ラーンの肩越しに、イシェがテルヘルを見つめた。薄暗い遺跡の奥深くで、テルヘルの顔色は蒼白に染まっていた。炎の光が彼女の鋭い顎線を際立たせ、その下の唇は薄く震えていた。
「どうしたんですか?テルヘル」ラーンが声をかけた。
彼女はゆっくりと視線を上げ、ラーンの瞳を見つめた。「何もないわ。少し疲れただけ」と、かすれた声で言った。
イシェはテルヘルの様子を不信そうに眺めながら、彼女の背後から剣を抜いた。「何かあったら言ってくれよ」と、低い声で言った。
テルヘルは苦笑した。「心配しないで。私は大丈夫よ」と言いながらも、視線は遺跡の奥深くに注がれていた。そこには、かつてヴォルダンに奪われた大切なものを象徴する、何かがあったのだ。
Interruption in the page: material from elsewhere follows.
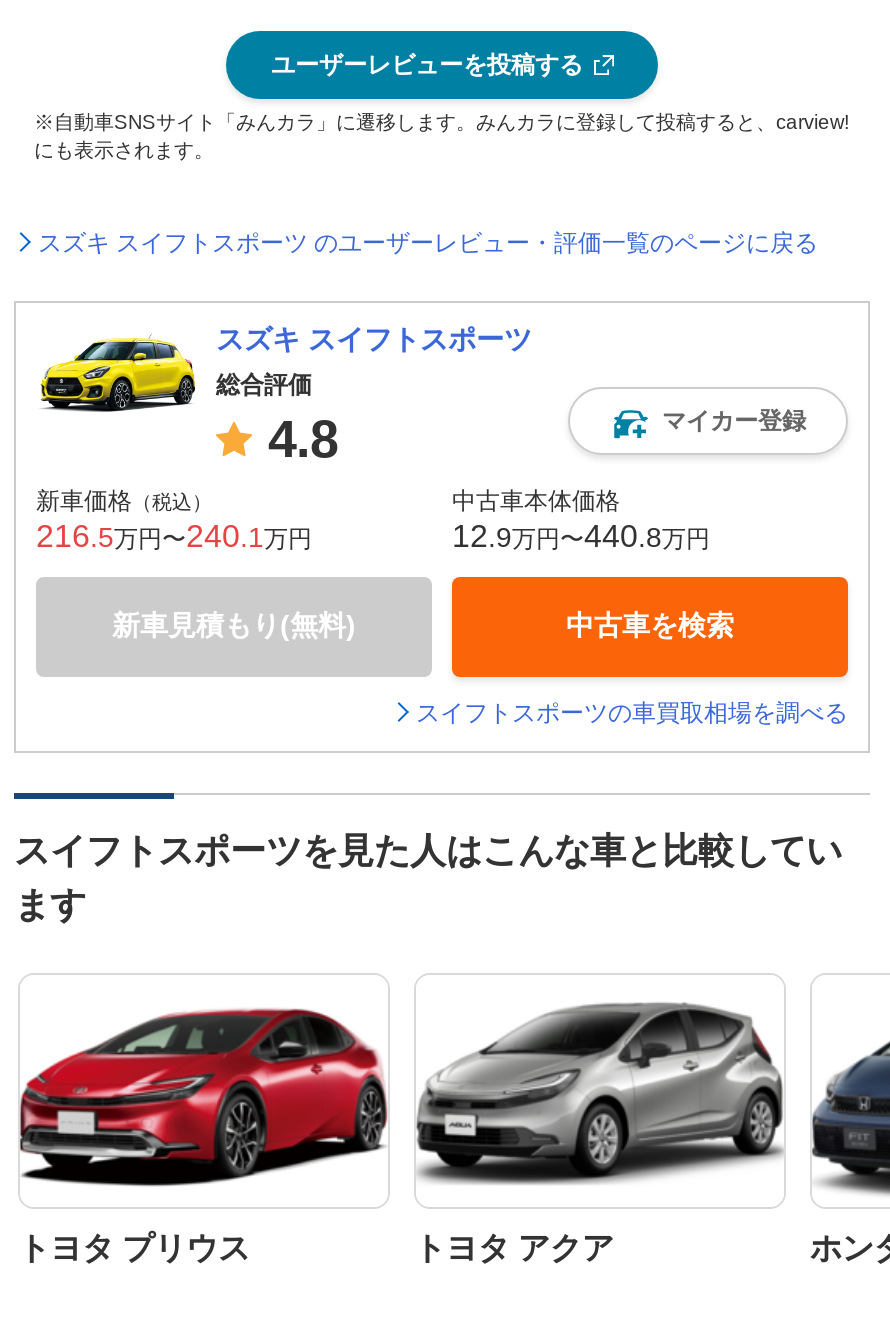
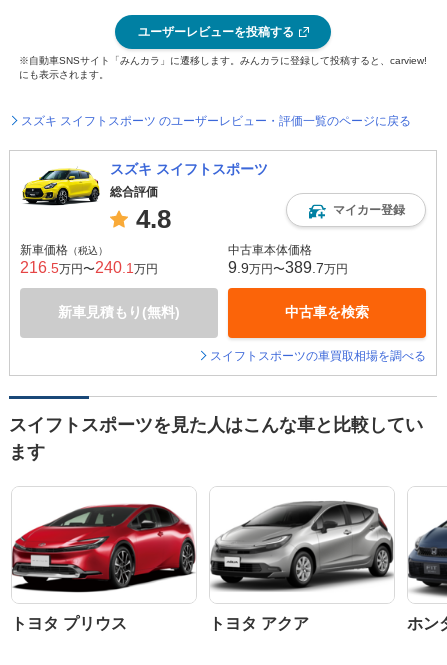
[452,519,710,553] 12.9万円〜440.8万円 -> [228,259,348,276] 9.9万円〜389.7万円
ラーンがイシェにそっと elbowを当てた。イシェは振り返ると、ラーンの顔に一瞬の驚きを映し出した。ラーンの視線はテルヘルの唇から離れず、その美しさに心を奪われているようだった。イシェはため息をつき、自分自身を見つめた。
「本当に大丈夫かな」と呟いた。